I want to start by actually defining what an idea is, and is not. Ideas do not constitute a philosophy, principle, or strategy. An idea is not synonymous with a competitive advantage, an idea is not necessarily a sign of creativity, an idea does not constitute innovation, and as much as some people wish it was so, an idea is certainly not a business. To the chagrin of many reading this post, ideas in and of themselves are nothing more than unrefined, random thoughts. Ideas on their own accord are really quite useless. The truth can often times be harsh and difficult to hear, but it is nonetheless the truth.
Ideas are a dime a dozen…take a moment and reflect on all the ideas you’ve spawned over the years, or the many ideas that have been birthed by your friends, family, and professional associates and you’ll quickly see that most of them never got lift-off. The problem is that most ideas never get implemented, and moreover even the best ideas when improperly implemented can cause great harm. You see, while creativity is a clearly a valuable asset, unbridled creativity where random, disparate ideas abound outside of a sound decisioning and execution framework will create distraction and chaos much more often than they will lead to innovation. The difference between an idea and innovation is execution – don’t be the “idea” person, be the innovator.

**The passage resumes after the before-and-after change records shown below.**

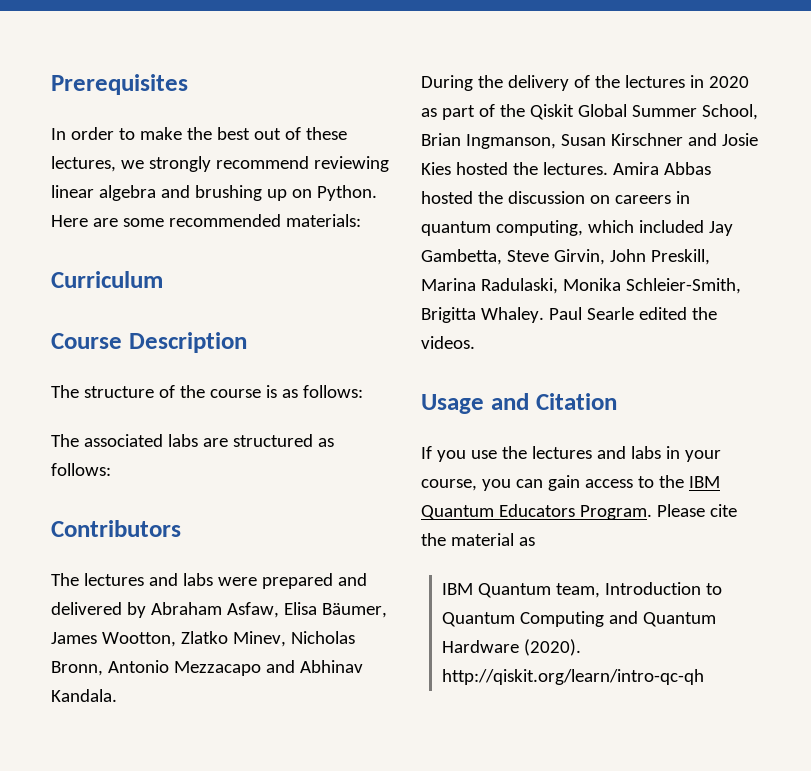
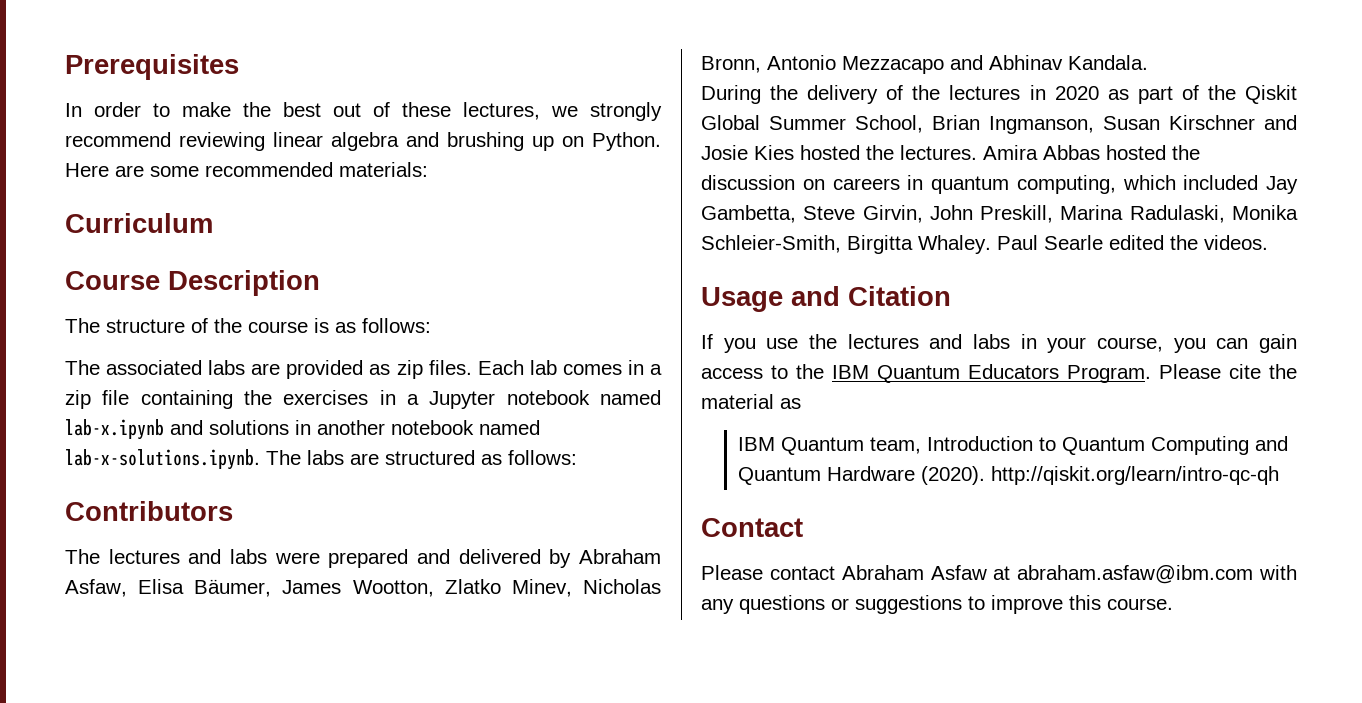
(228, 442) none -> [286,360,662,379] [65,390,661,409] [65,419,540,440] [65,449,379,470] provided as zip files. Each lab comes in a zip file containing the exercises in a Jupyter notebook named lab-x.ipynb and solutions in another notebook named lab-x-solutions.ipynb. The labs are
[421,307,476,323] Brigitta -> [847,235,913,254] Birgitta
(705, 677) none -> [701,518,803,537] [701,565,1297,584] [701,595,1173,614] // Contact // Please contact Abraham Asfaw at abraham.asfaw@ibm.com with any questions or suggestions to improve this course.

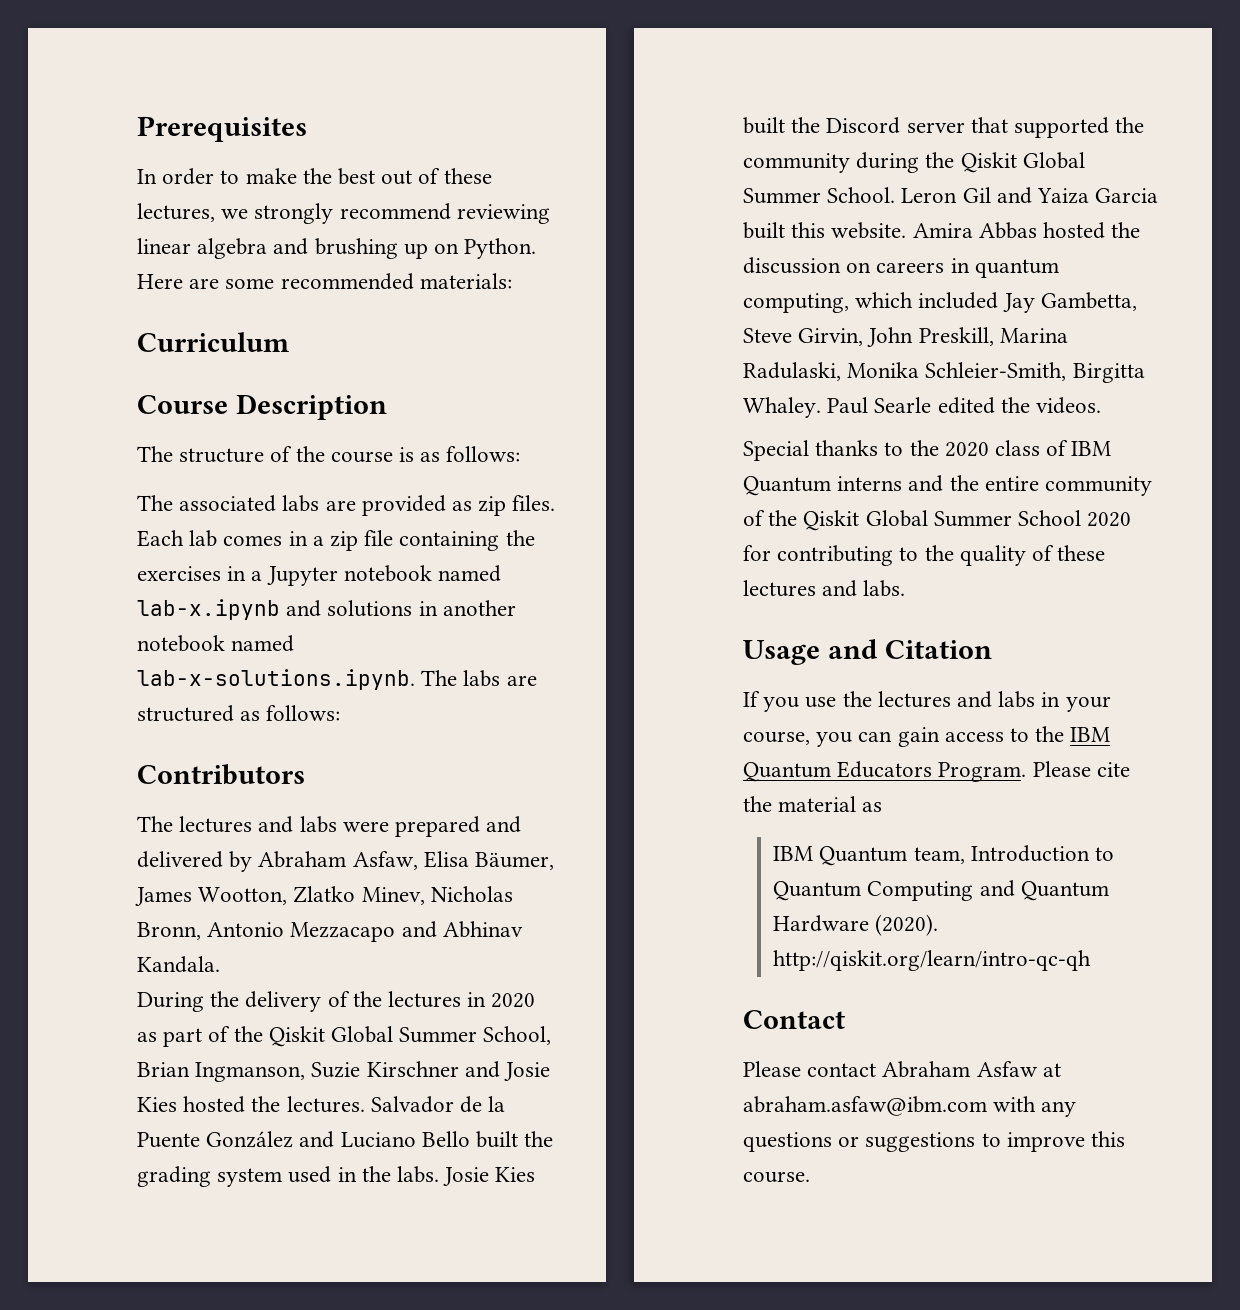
[1103,116,1160,130] Susan -> [311,1062,361,1078] Suzie
(977, 152) none -> [370,1096,506,1113] [137,1131,554,1148] [137,1166,536,1187] [743,117,1145,138] [743,152,1085,173] [743,187,1159,204] [743,222,907,239] Salvador de la Puente González and Luciano Bello built the grading system used in the labs. Josie Kies built the Discord server that supported the community during the Qiskit Global Summer School. Leron Gil and Yaiza Garcia built this website.
(1268, 242) none -> [743,440,1112,461] [743,475,1153,496] [743,510,1132,531] [743,545,1106,566] [743,580,906,597] // Special thanks to the 2020 class of IBM Quantum interns and the entire community of the Qiskit Global Summer School 2020 for contributing to the quality of these lectures and labs.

In fact, it is most often the organizations that demonstrate a “heard mentality” when rushing to adopt the latest ideas that are the farthest thing away from being innovative. The net result of being a late stage trend follower is that you will likely experience little more than yet another in a long line of great adventures that ended in frustration due to the time wasted and the investment squandered. The reality is that many businesses are quick to recognize great ideas, but they often have no plan for how to successfully integrate them into their business model.
My advice to you is not to let your business get caught up in embracing random ideas – at least not without some initial analysis being conducted to determine the likelihood of success. Failed initiatives are costly at several levels. Aside from being costly, a flawed execution can cast doubt on management credibility, have a negative impact on morale, taint the brand, adversely affect external relationships, and cause a variety of other problems for your business.
Every sound business initiative begins with a solid strategic plan. However while most anyone can cobble together a high level strategic plan, very few can author a strategy that can be successfully implemented. In order for your enterprise to turn an idea into a monetizing and/or value creating event you should develop a strategic plan that attempts to measure the idea against the following 15 elements:
1. Framework: The idea should be generated within a solid framework for decisioning. It should be developed as a solution to a problem or to exploit an opportunity. The idea should be in alignment with the overall vision and mission of the enterprise.
2. Advantage: If the idea doesn’t provide a unique competitive advantage it should at least bring you closer to an even playing field. That said, the best initiatives don’t level the field, they tilt the field in your favor.
3. Alignment: Any new idea should preferably add value to existing initiatives, and if not, it should show a significant enough return on investment to justify the dilutive effect of not keeping the main thing the main thing.
4. Assess: Put the idea through a risk/reward and cost/benefit analysis.
5. Simple: Whether the new idea is intended for your organization, vendors, suppliers, partners or customers it must easy to use. Usability drives adoptability, and therefore it pays to keep things simple.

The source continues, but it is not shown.